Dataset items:
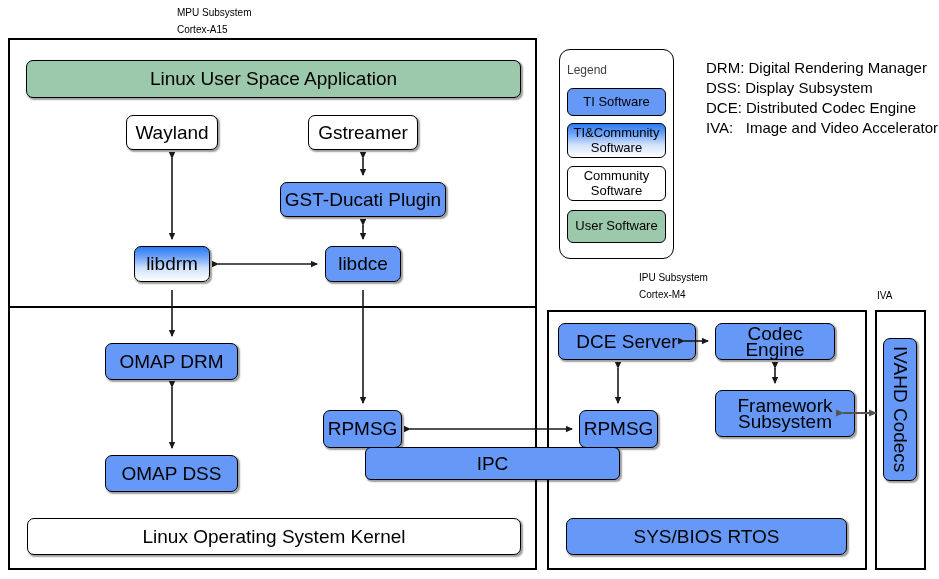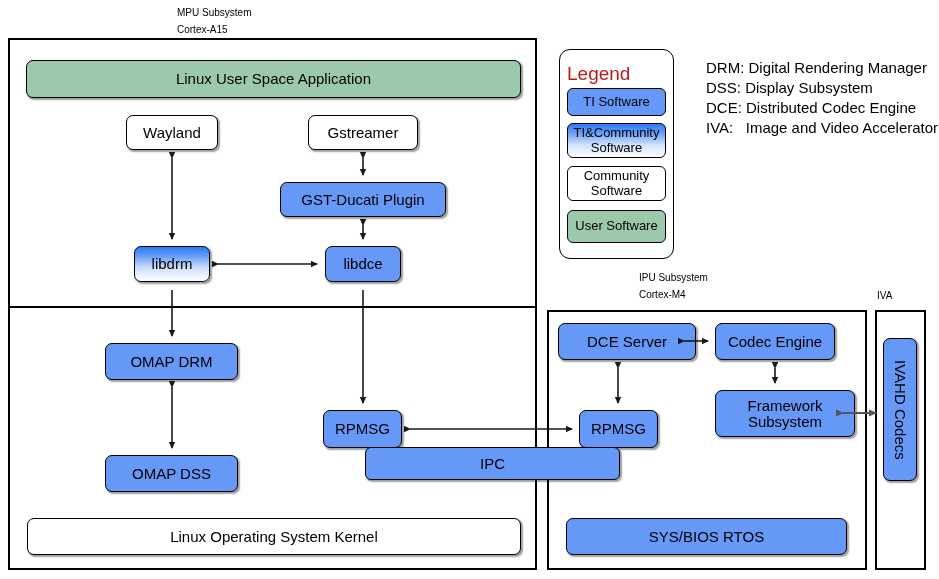--- a/index.html
+++ b/index.html
@@ -22,7 +22,7 @@
     position:absolute;box-sizing:border-box;
     border:1.3px solid #000;border-radius:7px;
     display:flex;align-items:center;justify-content:center;
-    text-align:center;font-size:15px;line-height:16px;
+    text-align:center;font-size:19px;line-height:16px;
     color:#000;background:#fff;
     box-shadow:1.5px 1.5px 1.5px rgba(0,0,0,.38);
   }

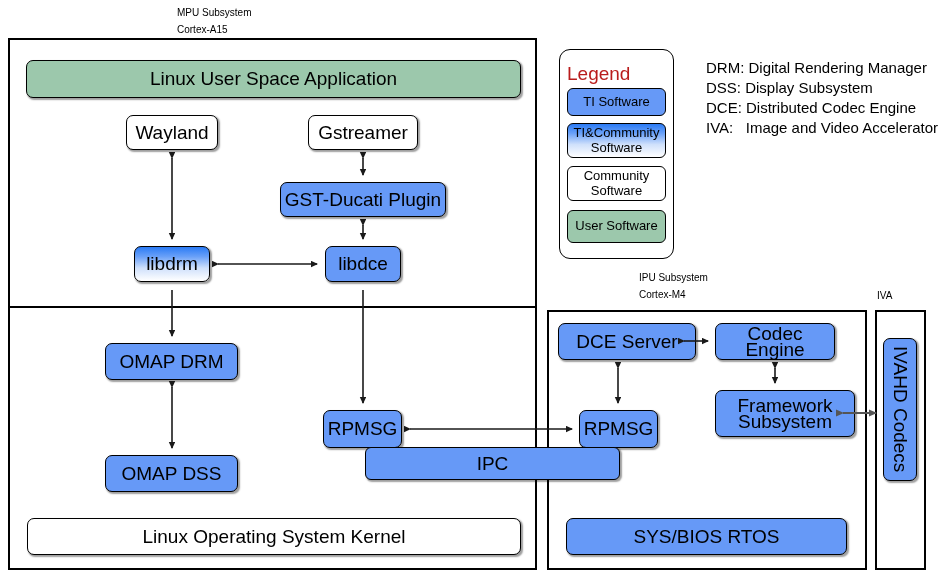--- a/index.html
+++ b/index.html
@@ -41,7 +41,7 @@
     position:absolute;box-sizing:border-box;
     border:1.3px solid #000;border-radius:11px;background:#fff;
   }
-  .legend-title{position:absolute;font-size:19px;color:#b91c1c;}
+  .legend-title{position:absolute;font-size:12px;color:#404040;}
 
   
   .abbr{position:absolute;font-size:15px;line-height:20px;white-space:pre;color:#000;}

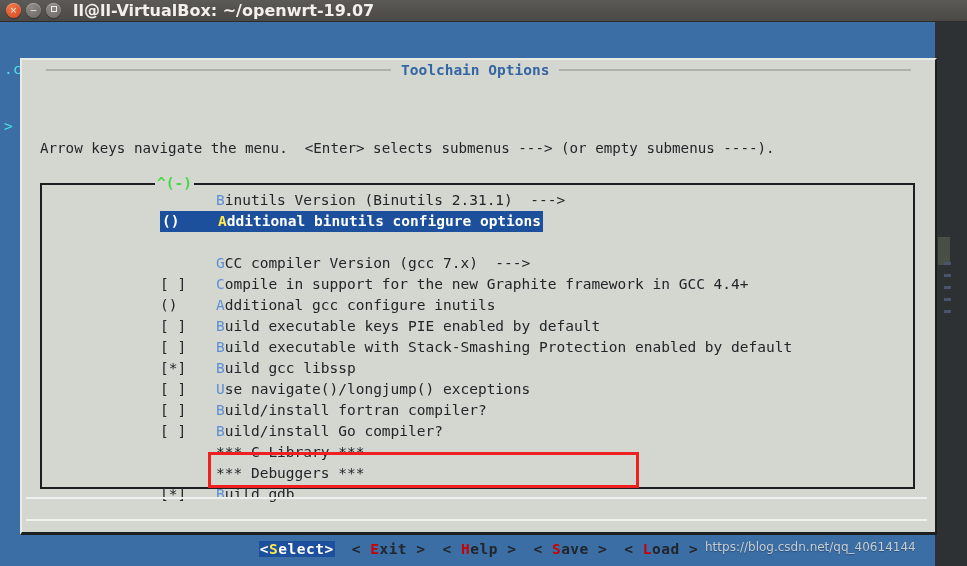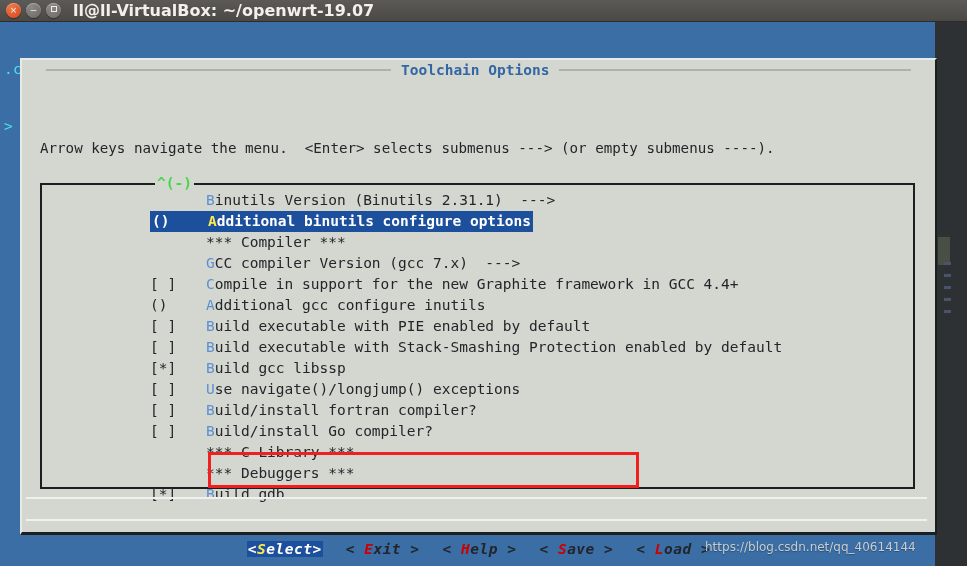--- a/index.html
+++ b/index.html
@@ -166,7 +166,7 @@
   }
   #rows {
     position: absolute;
-    left: 128px; top: 130px;
+    left: 138px; top: 130px;
     width: 750px;
   }
   .row {

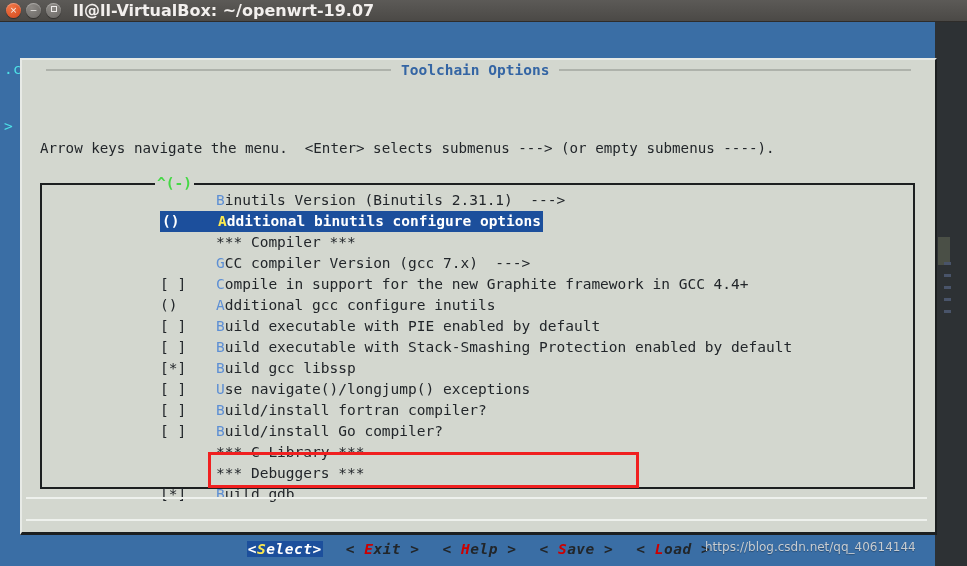--- a/index.html
+++ b/index.html
@@ -324,7 +324,7 @@
       <div id="rows">
           <div class="row"><span class="prefix"></span><span class="label"><span><span class="hot">B</span><span>inutils Version (Binutils 2.31.1)  ---&gt;</span></span></span></div>
           <div class="row selected"><span class="prefix">()</span><span class="label"><span class="sel"><span class="hot">A</span><span>dditional binutils configure options</span></span></span></div>
-          <div class="row comment"><span class="prefix"></span><span class="label"><span><span>*** Compiler ***</span></span></span></div>
+          <div class="row comment"><span class="prefix"></span></div>
           <div class="row"><span class="prefix"></span><span class="label"><span><span class="hot">G</span><span>CC compiler Version (gcc 7.x)  ---&gt;</span></span></span></div>
           <div class="row"><span class="prefix">[ ]</span><span class="label"><span><span class="hot">C</span><span>ompile in support for the new Graphite framework in GCC 4.4+</span></span></span></div>
           <div class="row"><span class="prefix">()</span><span class="label"><span><span class="hot">A</span><span>dditional gcc configure inutils</span></span></span></div>

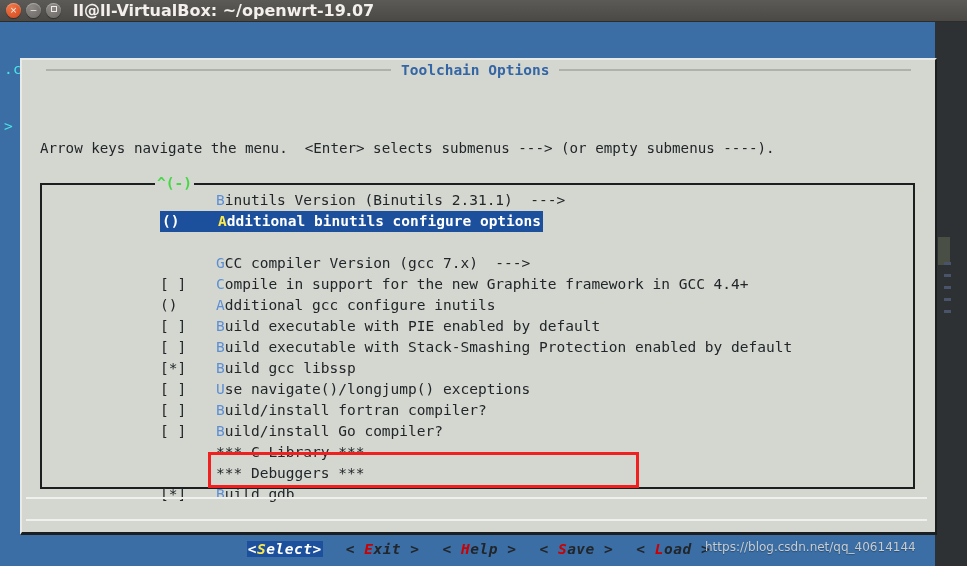--- a/index.html
+++ b/index.html
@@ -328,7 +328,7 @@
           <div class="row"><span class="prefix"></span><span class="label"><span><span class="hot">G</span><span>CC compiler Version (gcc 7.x)  ---&gt;</span></span></span></div>
           <div class="row"><span class="prefix">[ ]</span><span class="label"><span><span class="hot">C</span><span>ompile in support for the new Graphite framework in GCC 4.4+</span></span></span></div>
           <div class="row"><span class="prefix">()</span><span class="label"><span><span class="hot">A</span><span>dditional gcc configure inutils</span></span></span></div>
-          <div class="row"><span class="prefix">[ ]</span><span class="label"><span><span class="hot">B</span><span>uild executable with PIE enabled by default</span></span></span></div>
+          <div class="row"><span class="prefix">[ ]</span><span class="label"><span><span class="hot">B</span><span>uild executable keys PIE enabled by default</span></span></span></div>
           <div class="row"><span class="prefix">[ ]</span><span class="label"><span><span class="hot">B</span><span>uild executable with Stack-Smashing Protection enabled by default</span></span></span></div>
           <div class="row"><span class="prefix">[*]</span><span class="label"><span><span class="hot">B</span><span>uild gcc libssp</span></span></span></div>
           <div class="row"><span class="prefix">[ ]</span><span class="label"><span><span class="hot">U</span><span>se navigate()/longjump() exceptions</span></span></span></div>

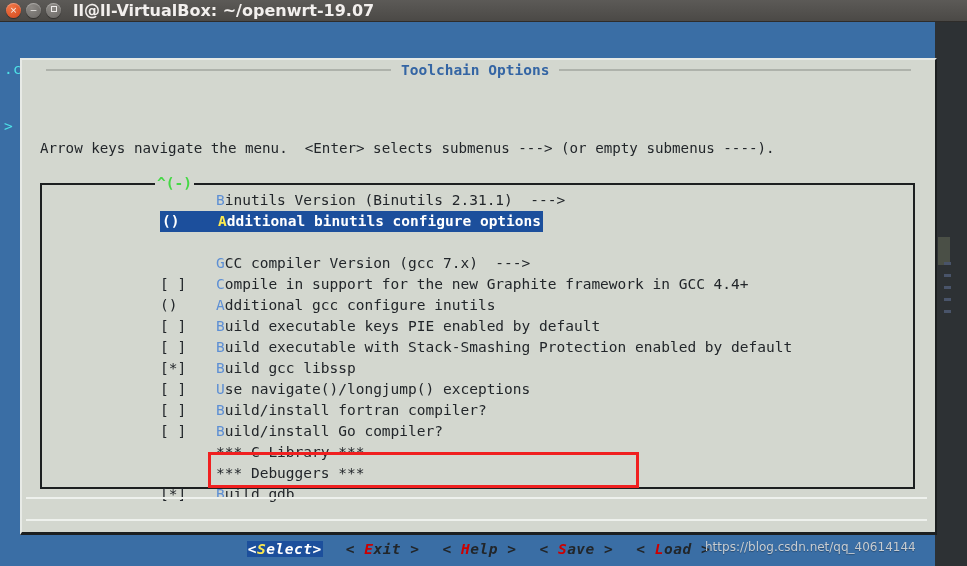--- a/index.html
+++ b/index.html
@@ -221,10 +221,9 @@
     width: 913px;
     display: flex;
     justify-content: center;
-    gap: 23px;
-    font-size: 14.5px;
-    white-space: pre;
-    font-style: italic;
+    gap: 17px;
+    font-size: 14.5px;
+    white-space: pre;
   }
   .btn { color: #22262a; font-weight: bold; letter-spacing: .5px; }
   .btn .bhot { color: #cc0000; }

* **ABOUT THIS TASK**
Your reply is one number: how many lines of the records above contain the word "background".

* **RESPONSE**
2